Abstract
Background
Gastroesophageal reflux disease (GORD) is a common condition affecting 30% of infants aged 0–23 months. The Infant Gastroesophageal Questionnaire Revised version (I-GERQ-R) is an observer-reported outcome measures (ObsRO) developed to evaluate the impact of GORD on young infants. However, evidence regarding the clinically important difference (CID) for the I-GERQ-R is limited. The aim of this study was to determine a CID for the I-GERQ-R.
Methods
A literature review was undertaken (PsycInfo, Embase, MedLine and EconLit databases) for longitudinal studies involving the I-GERQ-R. Articles were not limited by language or publication date. A random effects model was applied to calculate an overall CID, along with I2 and Q statistics. Publication bias was also assessed.
Results
The search identified 42 articles; 11 were selected for full-text review and 7 articles were identified for full data extraction. The studies included a total of 661 infants (range: 30 to 313); 424 infants had been diagnosed with GORD (64%). The age range of the infants across the studies was from birth to 7 months. The overall CID was −6.54 (95% confidence interval: −4.35 to −8.74), Q = 17.96, p=0.08 and I2=22.04.
Conclusion
This study derived a CID for the I-GERQ-R and indicated a threshold around 6 could signify a clinically important difference for this instrument.
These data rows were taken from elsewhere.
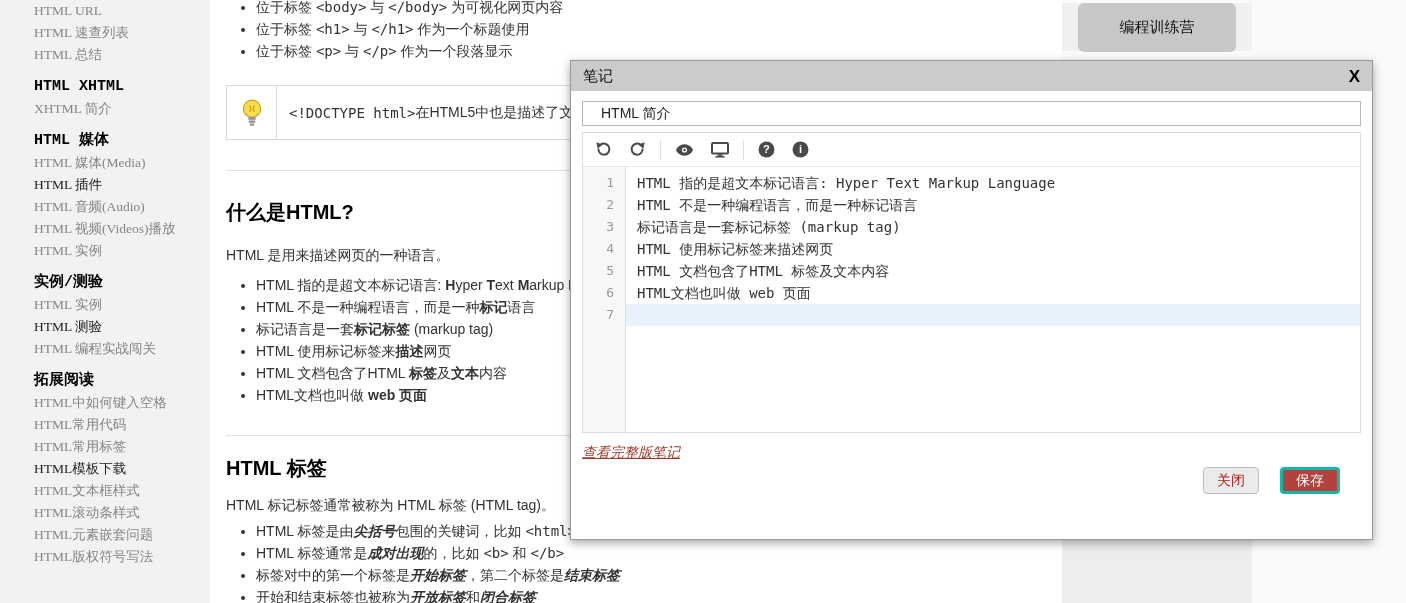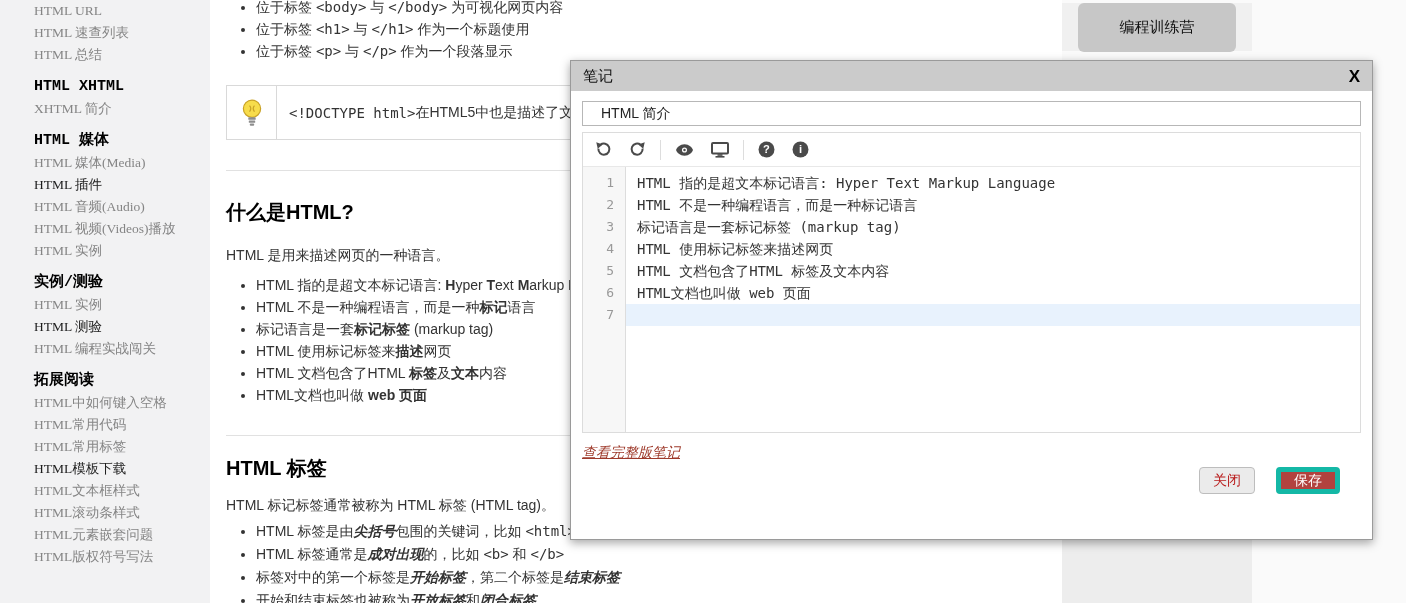--- a/index.html
+++ b/index.html
@@ -16,21 +16,21 @@
   .side-header { font-size:15px; font-weight:bold; color:#000; line-height:22px;
     height:22px; margin-top:10px; white-space:nowrap;font-family:Liberation Mono, monospace; }
 
   
   .main { position:absolute; left:210px; top:0; width:852px; height:603px;
     background:#ffffff; padding:0 20px 0 16px; overflow:hidden; color:#333; }
   .main ul { list-style:disc; padding-left:30px; }
   .main li { font-size:14px; line-height:22px; }
   .top-list { margin-top:-4px; }
   .b { font-weight:bold; }
-  .bi { font-weight:bold; font-style:italic;font-family:Liberation Serif, serif; }
+  .bi { font-weight:bold; font-style:italic; }
   .mono { font-family:"DejaVu Sans Mono","Liberation Mono",monospace; }
 
   .tip-box { margin-top:23px; height:55px; border:1px solid #d9d9d9;
     display:flex; align-items:stretch; width:816px; background:#fff; }
   .tip-icon-cell { width:50px; border-right:1px solid #d9d9d9;
     display:flex; align-items:center; justify-content:center; flex:none; }
   .tip-text { display:flex; align-items:center; padding:0 12px; font-size:14px;
     white-space:nowrap; overflow:hidden; }
 
   .divider { border:none; border-top:1px solid #e1e1e1; width:816px; }
@@ -81,21 +81,21 @@
     white-space:pre; }
   .code .line.active { background:var(--active-line,#e8f2fd); }
 
   .view-link { margin-top:11px; font-size:14px; color:var(--link-red,#9e3a2b);
     text-decoration:underline; display:inline-block; cursor:pointer;font-style:italic; }
   .btn-row { display:flex; justify-content:flex-end; gap:21px; padding-right:21px;
     margin-top:5px; }
   .btn { height:27px; padding:0 13px; font-size:14px; border-radius:4px;
     cursor:pointer; font-family:inherit; }
   .btn-close { background:#ebebeb; border:1px solid #bdbdbd; color:#b91c1c; }
-  .btn-save { background:var(--save-red,#b2423e); border:5px solid #14b8a6; color:#fff; }
+  .btn-save { background:var(--save-red,#b2423e); border:3px solid #14b8a6; color:#fff; }
 </style>
 </head>
 <body>
 
 <nav class="sidebar">
     <div class="side-link">HTML URL</div>
     <div class="side-link">HTML 速查列表</div>
     <div class="side-link">HTML 总结</div>
     <div class="side-header">HTML XHTML</div>
     <div class="side-link">XHTML 简介</div>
The lower limit of the 95% confidence interval suggested a threshold of 3 to 4 could represent a minimally important difference. These results may help inform clinical decisions in evaluating meaningful change in symptom severity in children affected by GORD.
Acknowledgment
A previous version of the abstract was presented at the International Society for Pharmacoeconomics and Outcomes Research (ISPOR) Europe Conference 2018: Smith AB, Hodgkinson V, Kotze H, Coyle C. The infant gastroesophageal reflux disease questionnaire (I-GERQ-R): A meta-analysis. Value in Health 2018: 21(S3): S389-S390.
Disclosure
All authors are employees of Reckitt Benckiser. The authors report no other conflicts of interest in this work.